2018-04-25 OW Tech Interchange - Meeting Notes

Attendees: James, Matt, Andy Steed, Dan B., Vincent, Christian, Olivier, Moritz, Andreas, Dave G., Michele, dankico (Dan), Markus, Tyson, Jason, Duy, Dragos, Rodric, Priti, Sandeep, himavanth, Martin, Vadim, Carlos

Notes:

James Thomas is moderating today
last meeting was 2018-04-11

Introductions of new attendees

Andy Steed (Adobe): starting to work on OW project, getting on-boarded
Dan Kelso, comes from Apache Sling looking at OW and Java tooling…
Moritz: intro’d myself joined project 4 weeks ago

Open comments on status/updates in a few areas:

Main/core OpenWhisk

https://github.com/apache/incubator-openwhisk/pulls?utf8=%E2%9C%93&q=is%3Apr+is%3Amerged
Status updates:

Markus: notable commits incl:

Christian adding perf. tests in core repo. (moved into core)
Intro. notion of cluster discovery, cluster orchest. become first class citizen of OW

needed for LB clusters (Mesos, Kube for example)

ArtifactStores, first bits merged

Concurrent Activations (Tyson updates, shares screen) [presentation: concurrent activations.pdf]

Use cases at Adobe have throughput reqs. where tolerances for latency are very low
mixed events from diff sources, system becomes “cold”, warm containers are lost, etc.
goal: run fewer containers with larger load, keep containers warm account for latency
PR 2795 “enable concurrent activation processing”

opened some time ago, now getting back to

Action Image changes:

Steps to achieve concurrency

Action image changes…
PR31 under “nodejs”, to recognize, to remove state tracking to avoid concurrent activations (allow better external control)
Markus says “nuke it”

Actions are “interleaved” in log, need to prevent this interleaving…
At Adobe have had disable log collection and rely external collection via Docker log driver to solve this.
Rodric: in terms, could use/add activation ID to all log messages?
Tyson: we have no structure today, and this is not something everyone may want to do? other approaches may work (coerce log output from action to be structured
Markus: have thought about this as well… from my data, it is clear logging is a problem today, more logging slows system, would like to have act. ID in logs as well, to help with container management.

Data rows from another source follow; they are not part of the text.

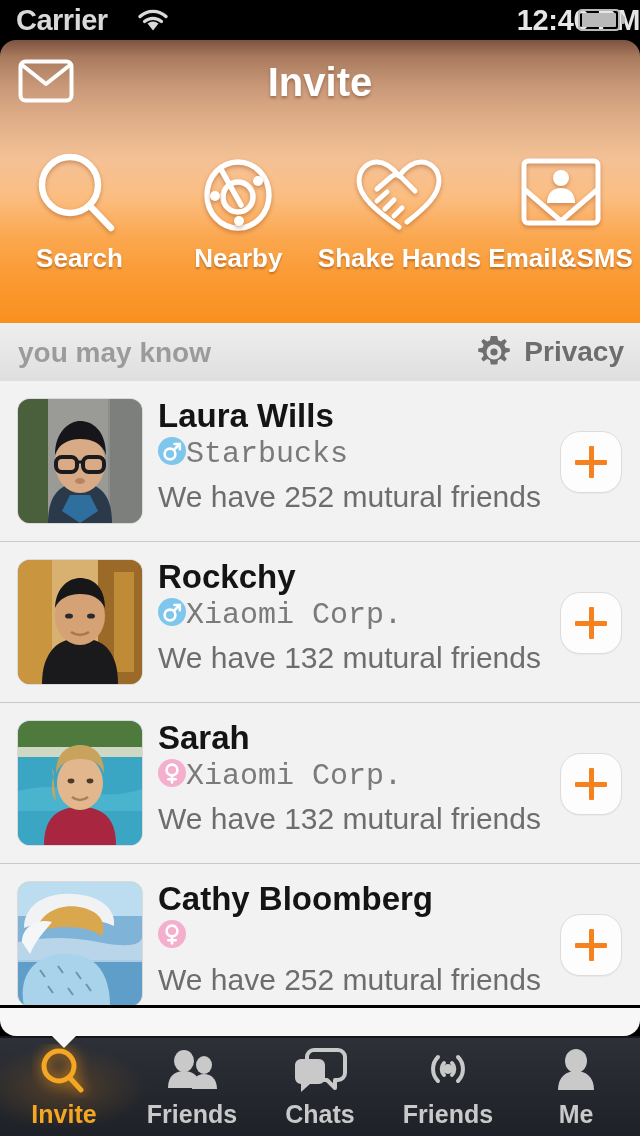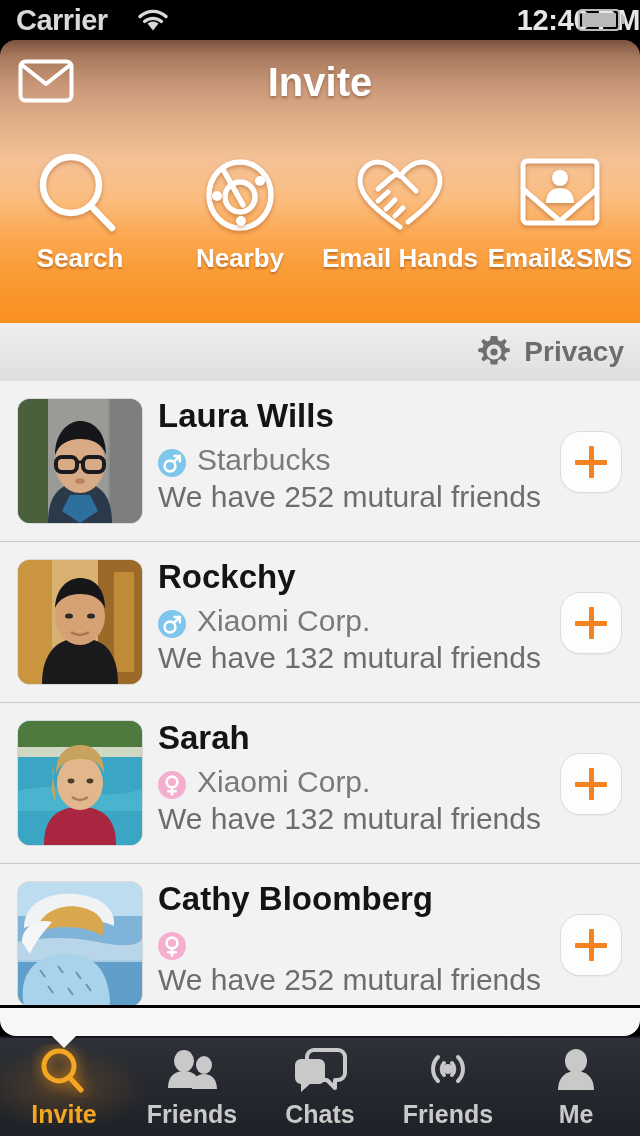"Email Hands" div.lbl { text: Email -> Shake }
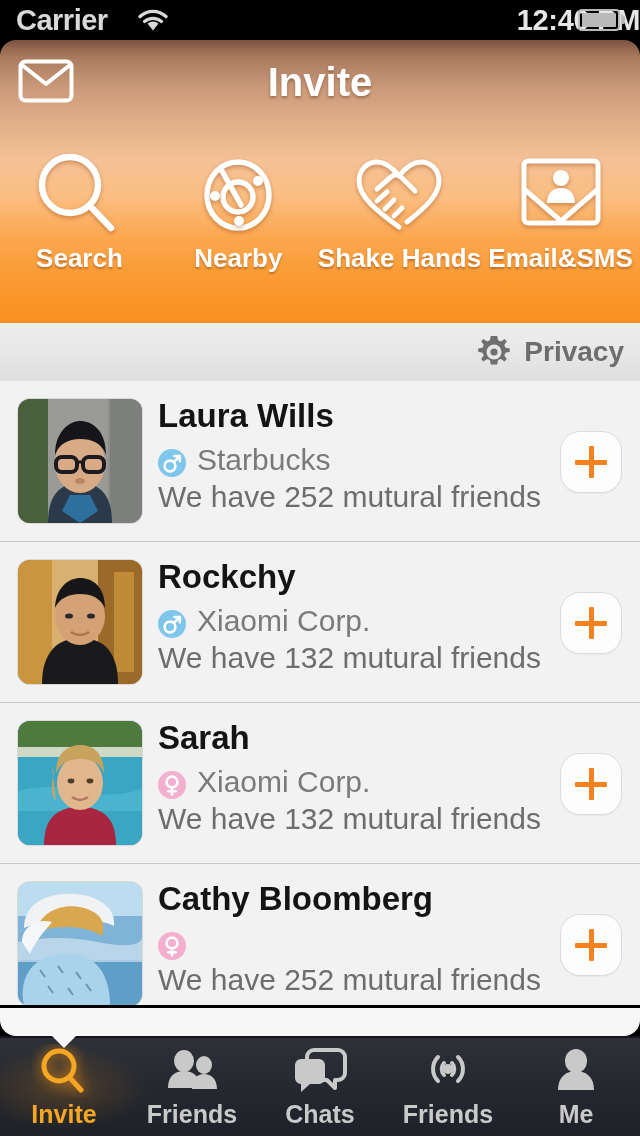"you may know" div.title { html: none -> <div>you may know</div> }
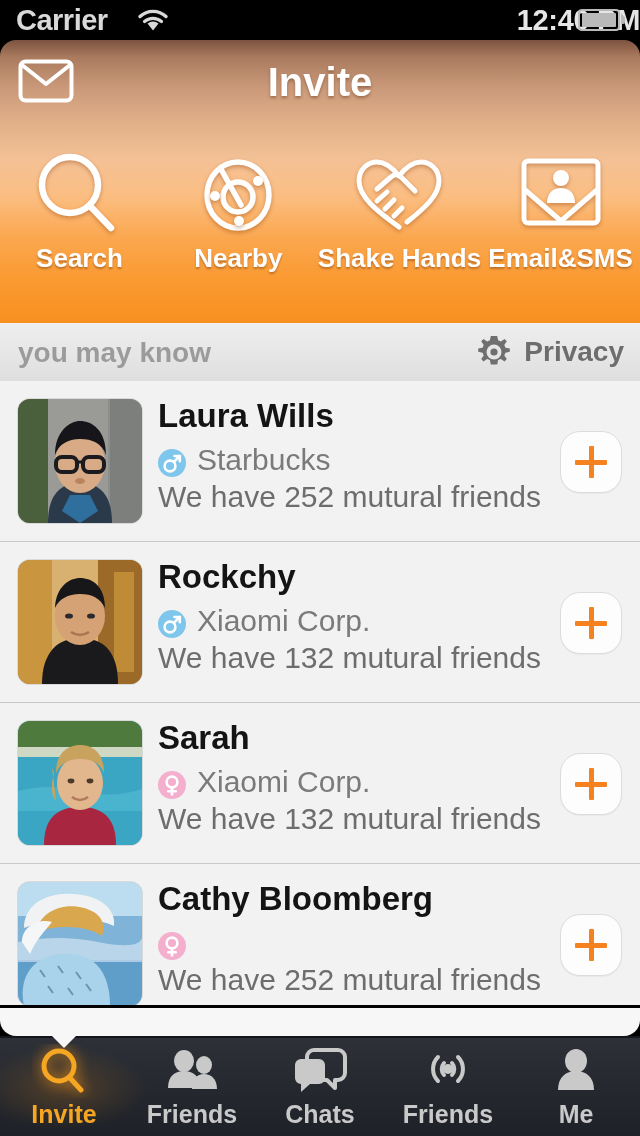"Starbucks" .orgline { align-items: flex-end -> flex-start; font-family: none -> Liberation Mono, monospace; gap: 11px -> none }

We should start a “dev” list discussion on this topic; it is valuable for many deployments

Tyson: follow-up, do we allow user to log using unstruct. format? Do we bubble ups a struct. to user? Do we stop ad-hoc writing to logs?

Invoker changes:

Change message feed (buffer where msgs are puled from kafka and delivered to container pool)

May need to allow tuning of how we adjust pulling of messages to ack. concurrent activations vs. not (now it is maxed out based on max conc. setting)

How do we decide if container is “free” vs “busy”… ContainerPool mgmt. remaens in free pool until it is maxed out, logic needs to change
CounterProxy: Activation count, “ready” calculation needs adjustment
Deep-rooted change incl. HttpUtils (client) needs to be switched to multi-threaded connection manager, there is a “pooling” conn. manager that we could leverage… otherwise we see how system “bogs down” heavily

Rodric: pool manager, uses Apache HttpClient, historically; at one point we tried Akka client, but we saw deadlock… or timeouts… maybe Akka has fixed these issues? Need to try again, but be aware that we tried this… Markus may recall these issues
Markus: we can try this route again, need a threaded model, vs. pool mgr w/ diff threads.
Tyson: Dan M. is set to research this at Adobe, in next week or 2
Markus: need to limit scope and assure change keeps in line with throughput today
Dragos/Tyson: should we have an integer value with limit of total? or should have boolean that indicates TRUE = all activations for a current acton are routed to same container, regardless of # of total (force use of same container… vs only 10 per container)
Tyson:current PR is a global switch… default is 1,

can set to 200 meaning all containers can run with 200 con. actions (not a long term solution, needs to be settable on a per-action configuration vs. a global system setting.

Tyson: discusses “worst case” and “best case” results/risks for this PR
Tyson: could have a “concurrent peek ratio” that auto adjusts?
Tyson: testing added as part of this PR of course…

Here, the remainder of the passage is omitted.